DESCRIPTION OF THE TASK: What is the number of lines in the following data that contain "geehrte"? Answer with the number alone.

RECORD EXCERPTS:
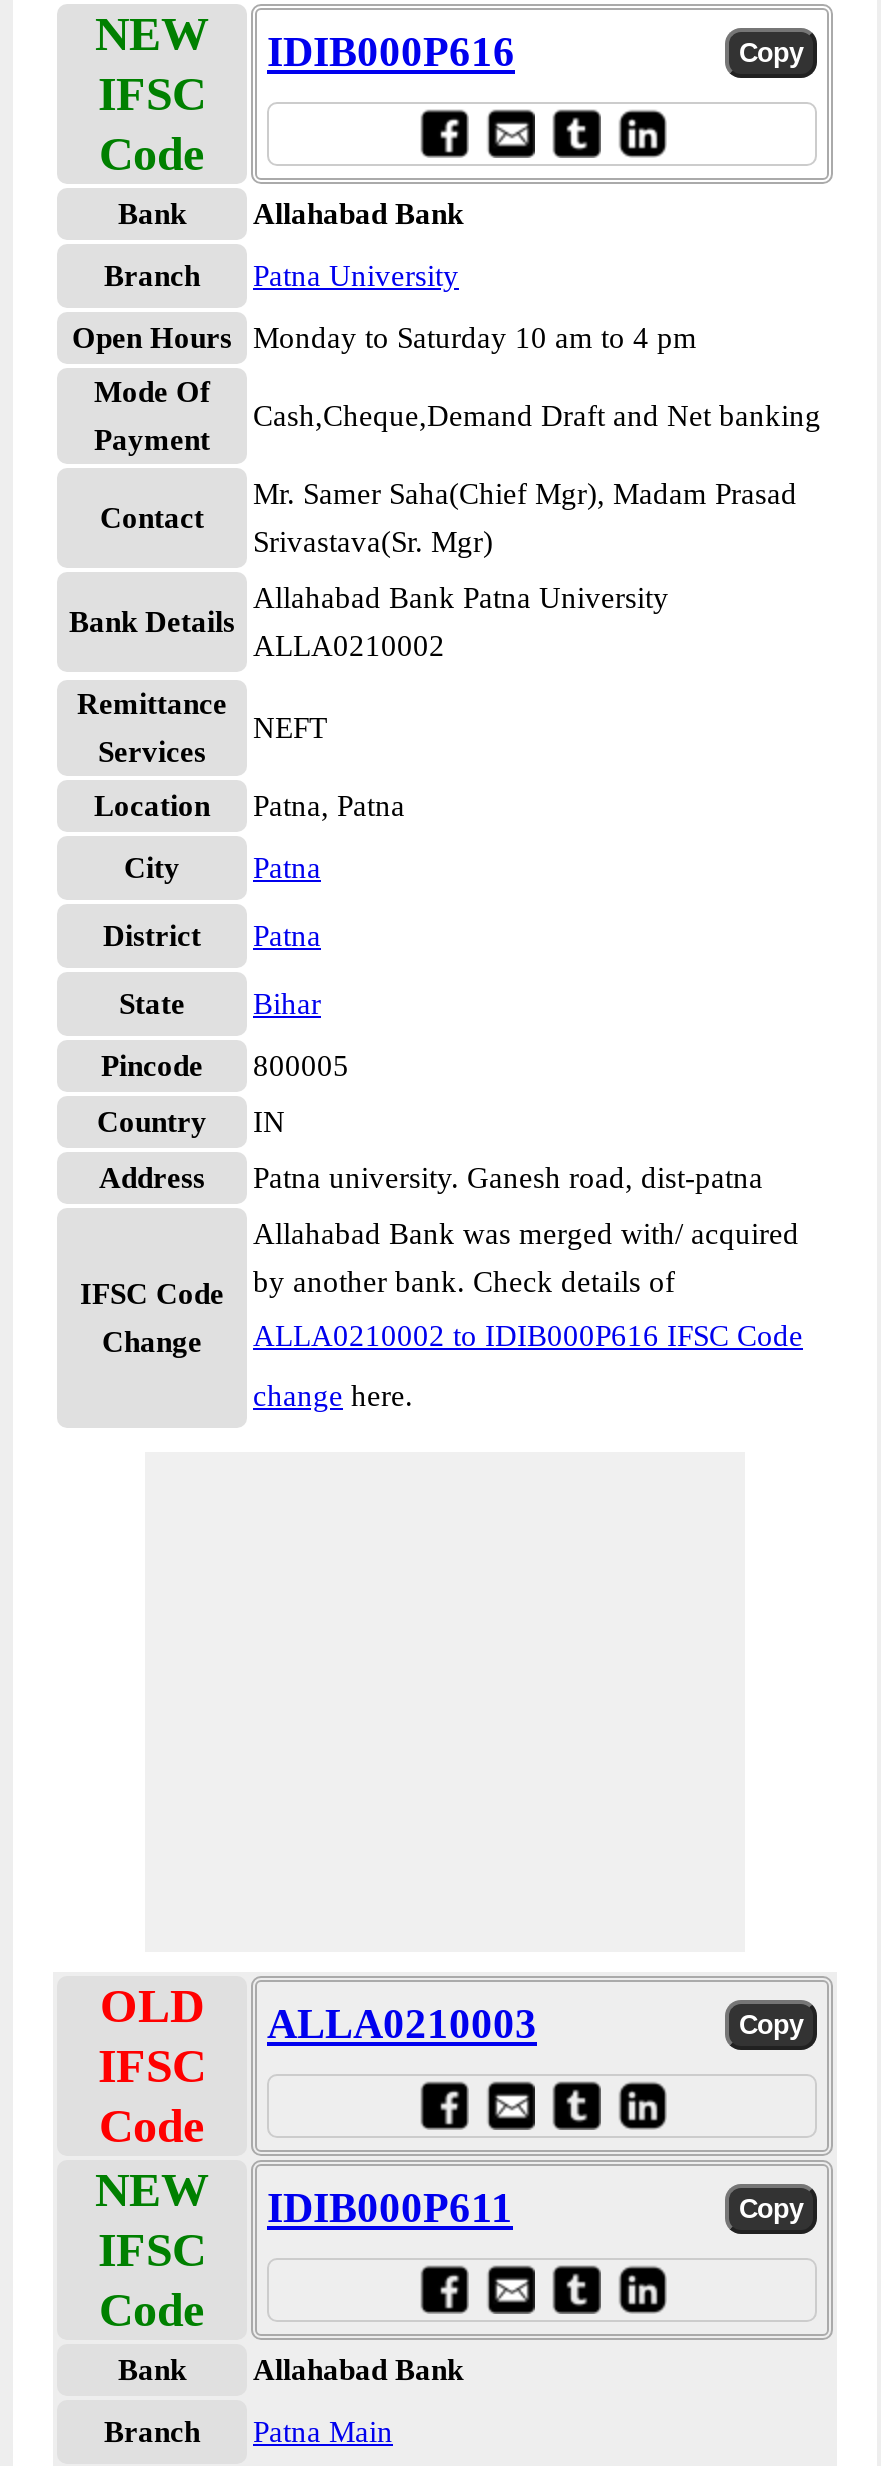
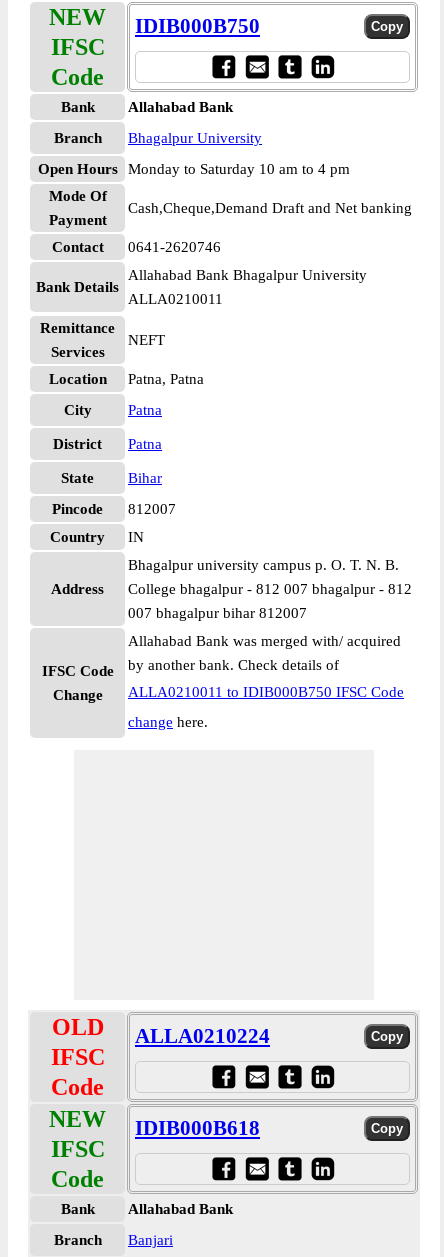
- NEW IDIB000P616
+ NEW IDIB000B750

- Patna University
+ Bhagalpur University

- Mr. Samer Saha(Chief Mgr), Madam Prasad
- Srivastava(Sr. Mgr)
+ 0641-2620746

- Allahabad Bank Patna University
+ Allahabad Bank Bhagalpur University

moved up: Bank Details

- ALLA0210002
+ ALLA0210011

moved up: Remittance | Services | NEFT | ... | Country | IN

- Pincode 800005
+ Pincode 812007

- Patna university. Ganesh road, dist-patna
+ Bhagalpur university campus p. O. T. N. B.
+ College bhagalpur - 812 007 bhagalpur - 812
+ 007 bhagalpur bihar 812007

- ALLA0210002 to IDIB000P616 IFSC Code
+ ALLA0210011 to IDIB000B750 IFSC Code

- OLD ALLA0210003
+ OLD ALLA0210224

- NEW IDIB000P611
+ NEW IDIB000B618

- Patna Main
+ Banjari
---
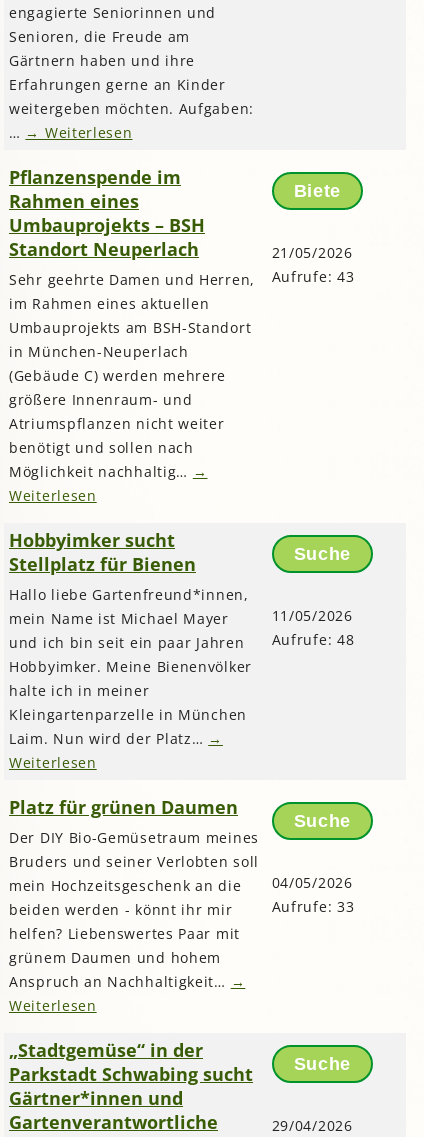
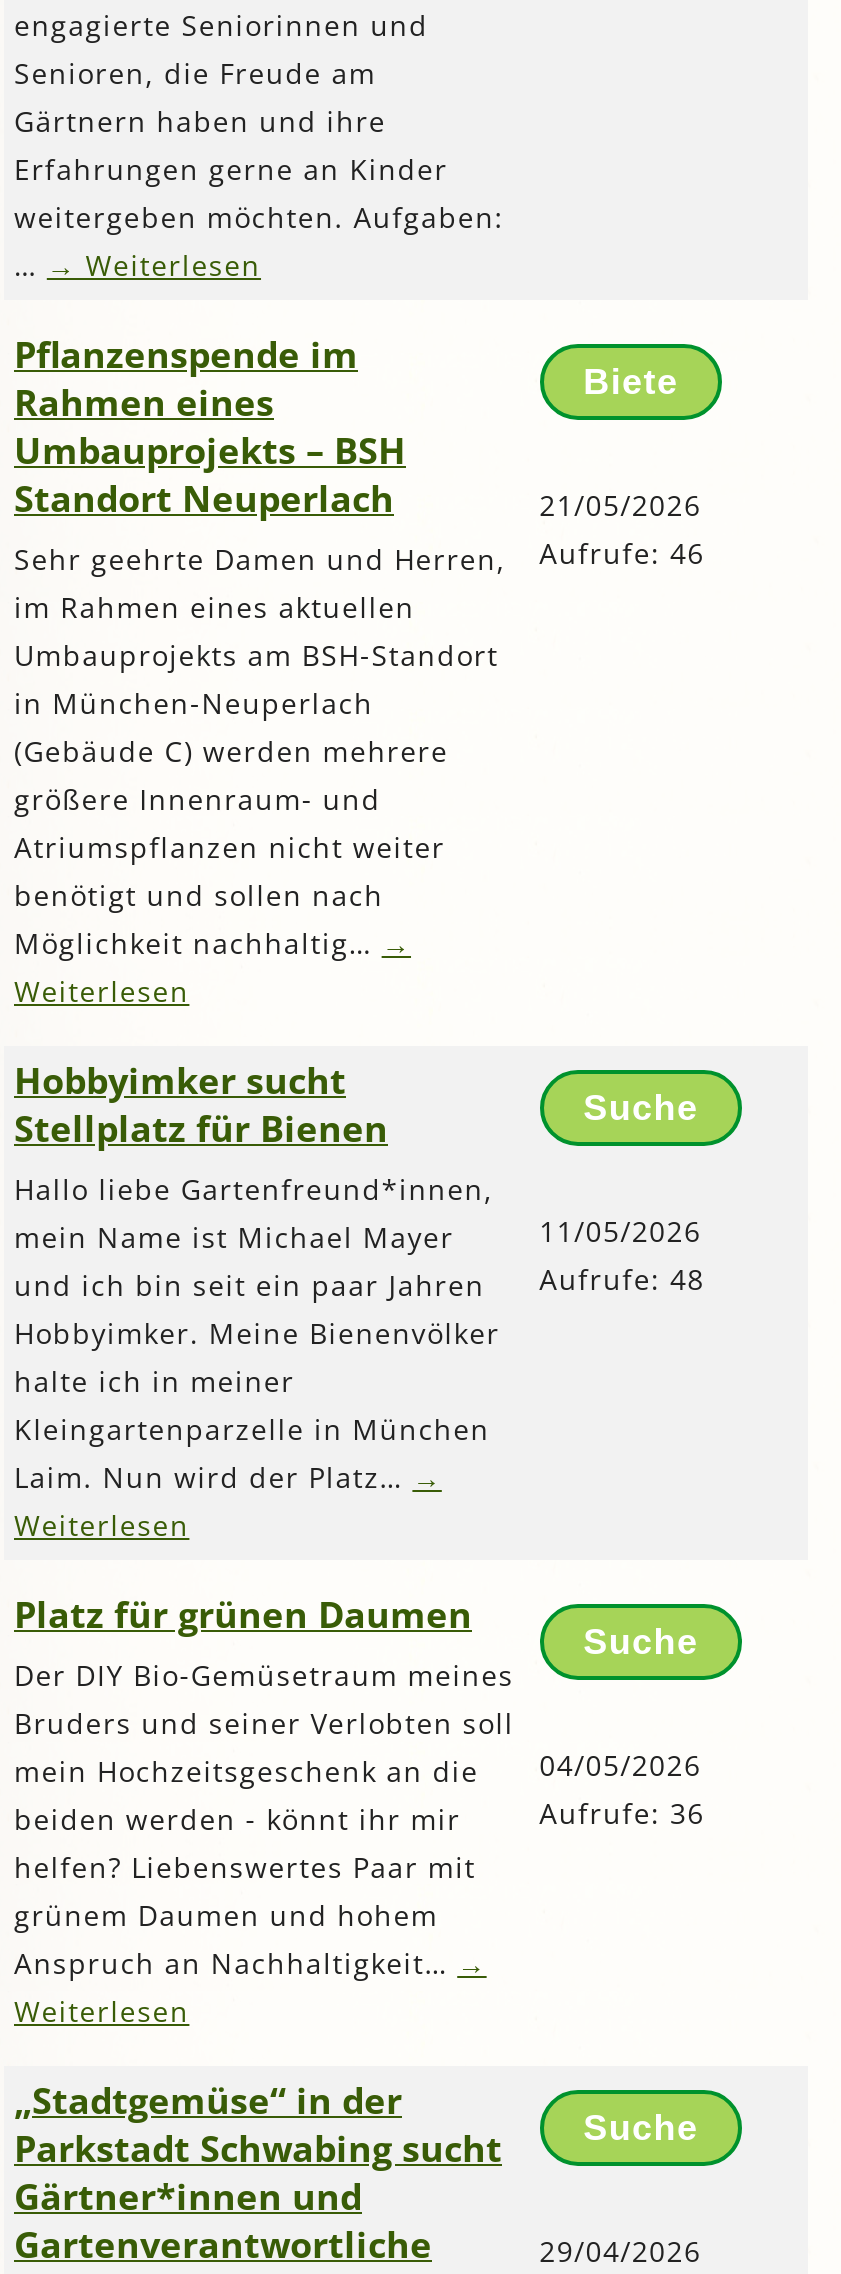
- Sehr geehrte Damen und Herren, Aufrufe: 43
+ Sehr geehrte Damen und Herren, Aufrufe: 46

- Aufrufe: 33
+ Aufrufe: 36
---
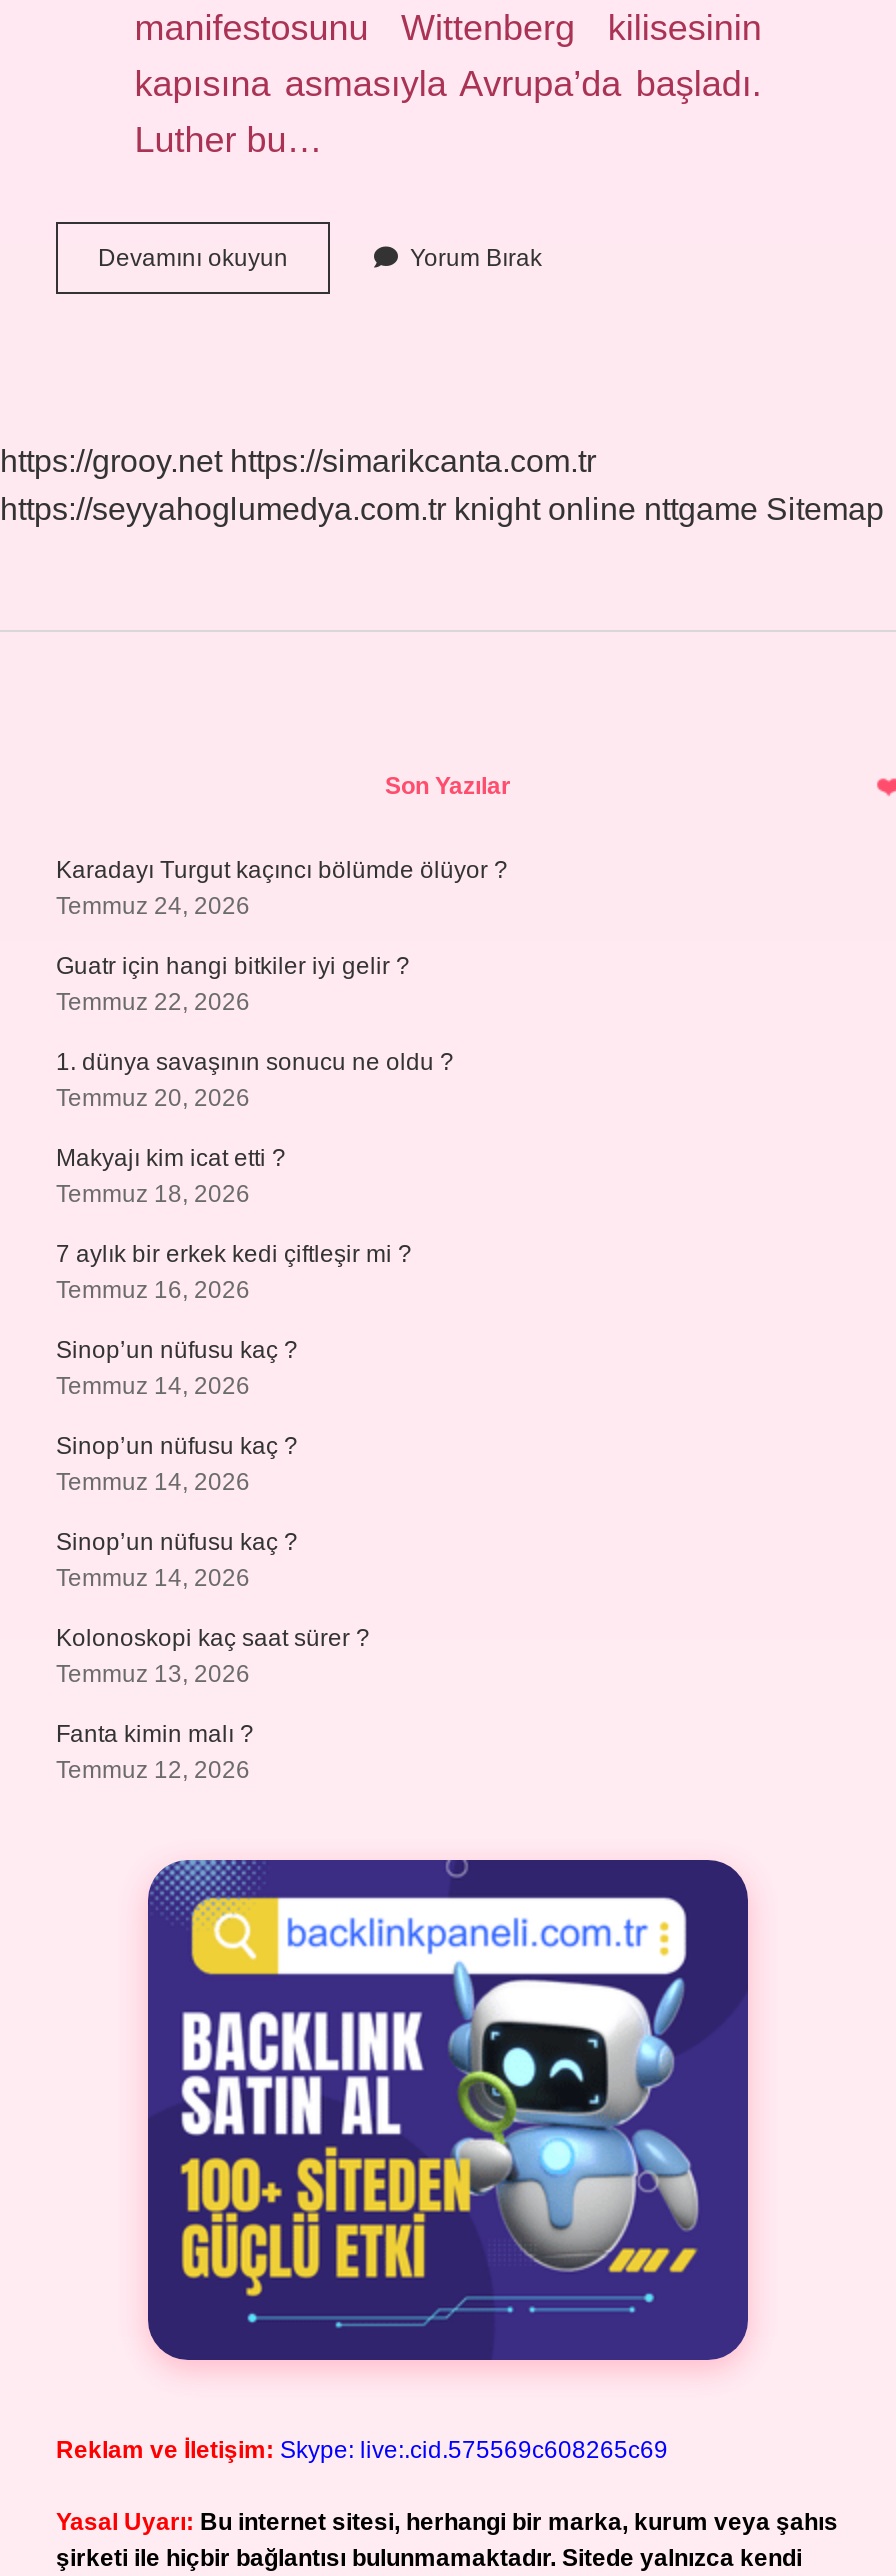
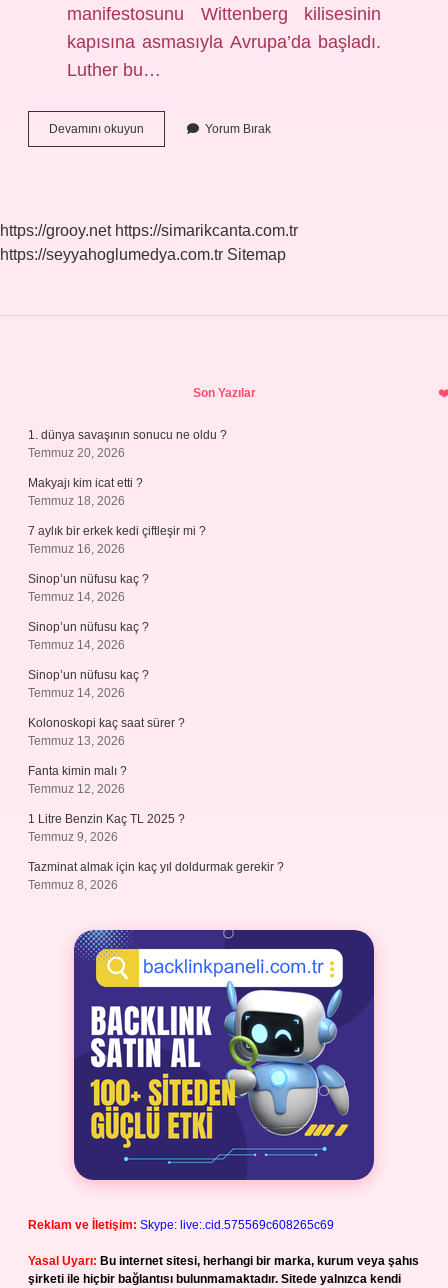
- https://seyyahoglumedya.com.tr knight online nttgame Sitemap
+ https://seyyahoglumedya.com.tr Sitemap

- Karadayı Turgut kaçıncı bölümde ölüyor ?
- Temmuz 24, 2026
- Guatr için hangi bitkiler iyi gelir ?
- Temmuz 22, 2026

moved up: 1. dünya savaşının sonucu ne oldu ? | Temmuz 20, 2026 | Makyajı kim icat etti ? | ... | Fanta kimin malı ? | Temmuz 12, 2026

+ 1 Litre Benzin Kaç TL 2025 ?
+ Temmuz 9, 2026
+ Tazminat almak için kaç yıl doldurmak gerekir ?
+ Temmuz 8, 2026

ANSWER SECTION: 2